| Ecological Descriptors
Elongate, laterally compressed; snout shorter than rest of head. Back iridescent blue-green. Adults lack spots (young may have yellow spots like Spanish Mackerel, S. maculatus). Front of dorsal fin same color as rest of fin, not black. Lateral line drops abruptly below second dorsal fin.
This species is reef-associated and oceanodromous and is often found in outer reef areas. Depth ranges from 5-140m (20-450ft. It feeds primarily on fishes, in particularly clupeids with smaller quantities of penaeid shrimps and squids. It occurs singly or in small groups often in outer reef areas. Large schools have been found to migrate over considerable distances.

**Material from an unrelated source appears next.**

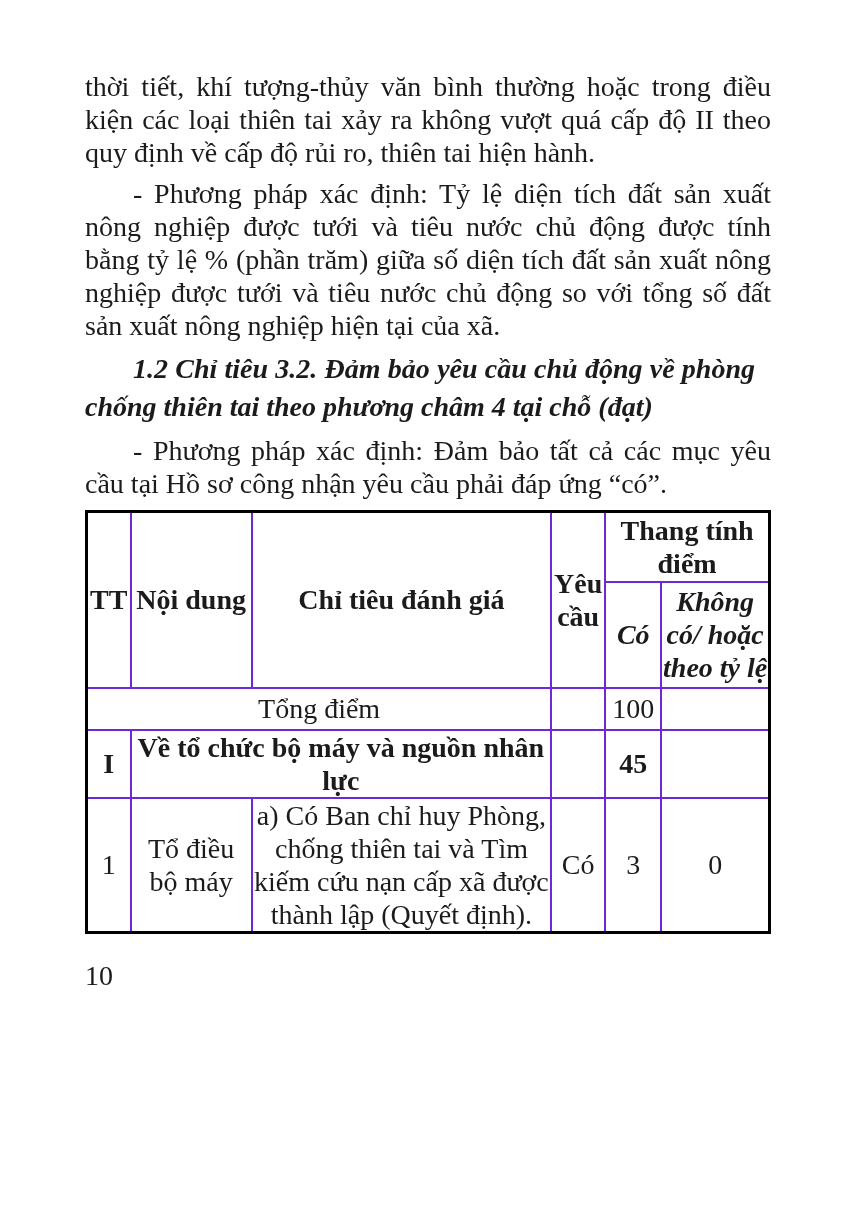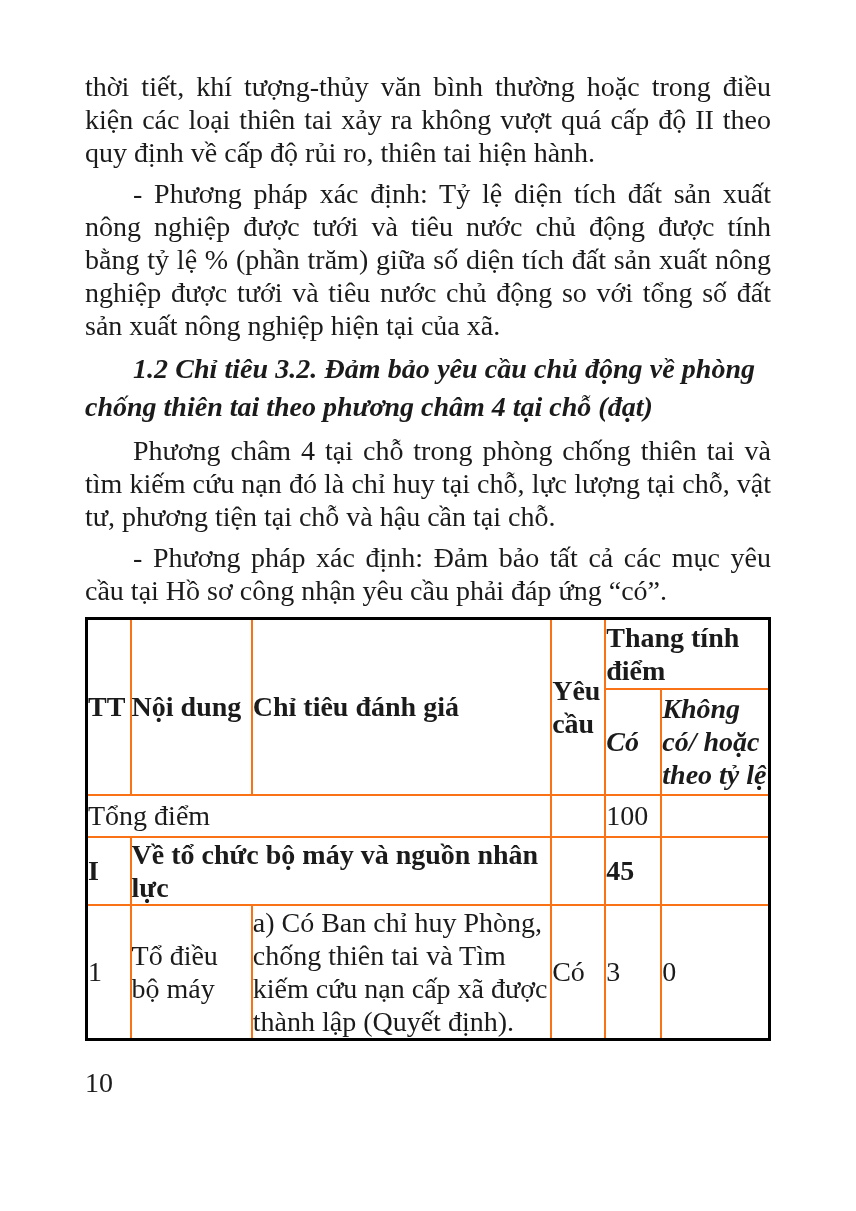"Phương châm 4 tại chỗ" p.body-text { html: <p>Phương châm 4 tại chỗ trong phòng chống thiên tai và tìm kiếm cứu nạn đó là chỉ huy tại chỗ, lực lượng tại chỗ, vật tư, phương tiện tại chỗ và hậu cần tại chỗ.</p> -> none }
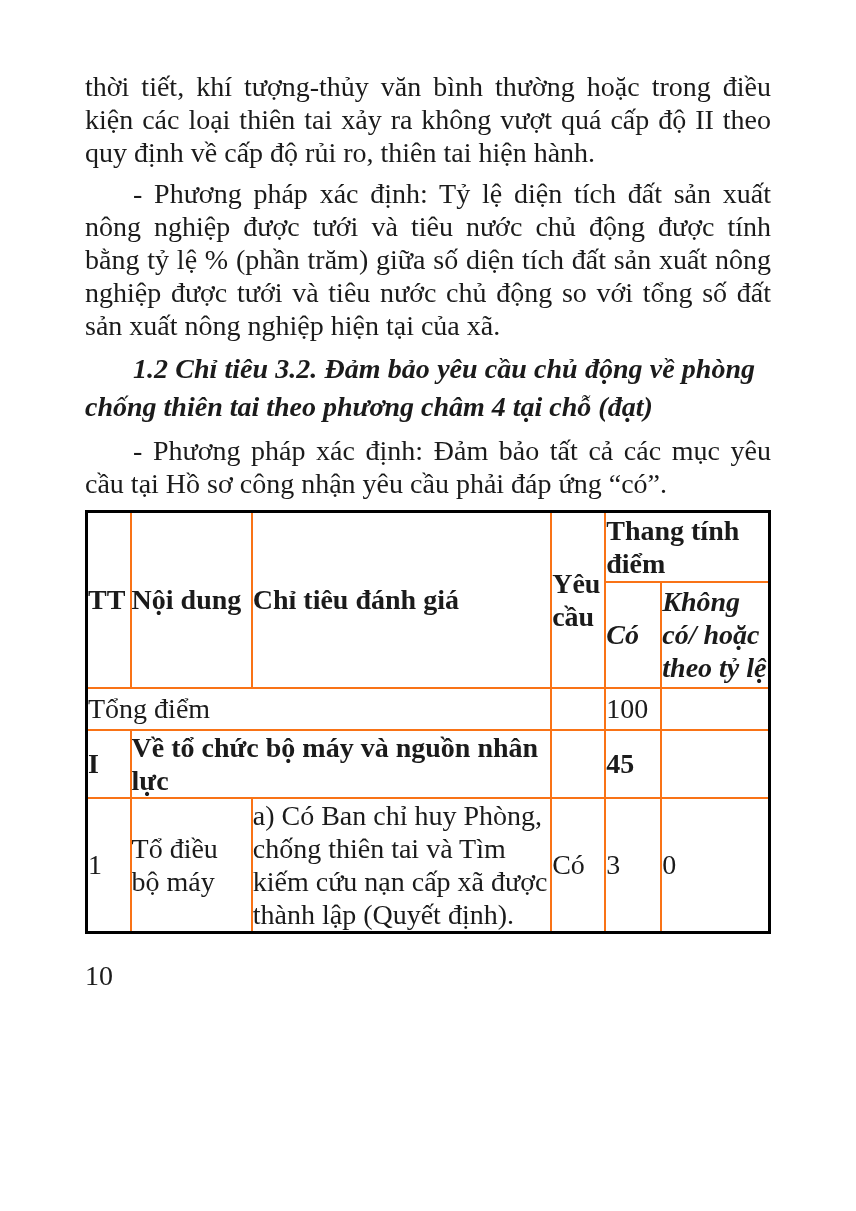"Thang tính điểm" table.scoring th, table.scoring td { border: 2px solid #f97316 -> 2px solid #6d28d9; text-align: left -> center }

Spawning is from May to September.
Ovaries show five stages of development. The ovaries of stage 5 are very mature and known when the females are about 4 years old. Sexual maturity of males is around 3 years old and at a length of about 70cm. Females between 45-150cm long release from 69,000-12,200,000 eggs. Eggs and sperm are shed into the sea, meeting by chance. The eggs hatch in approximately 24 hrs. The newly hatched larva is about 2.5mm long with a large yolk sac, in waters of temperature ranging from 26-31°C. Larvae grow up to 0.5-1.25mm daily. This short larval stage lessens the vulnerability of the larva, and is linked to high metabolism associated with this species. Larvae remain in high salinity waters throughout development. Larvae may be present across the continental shelf, but are often most abundant in middle to outer shelf waters.
Lives for up to 32 years for females and 26 for males. Average generation length has been estimated at 9 years.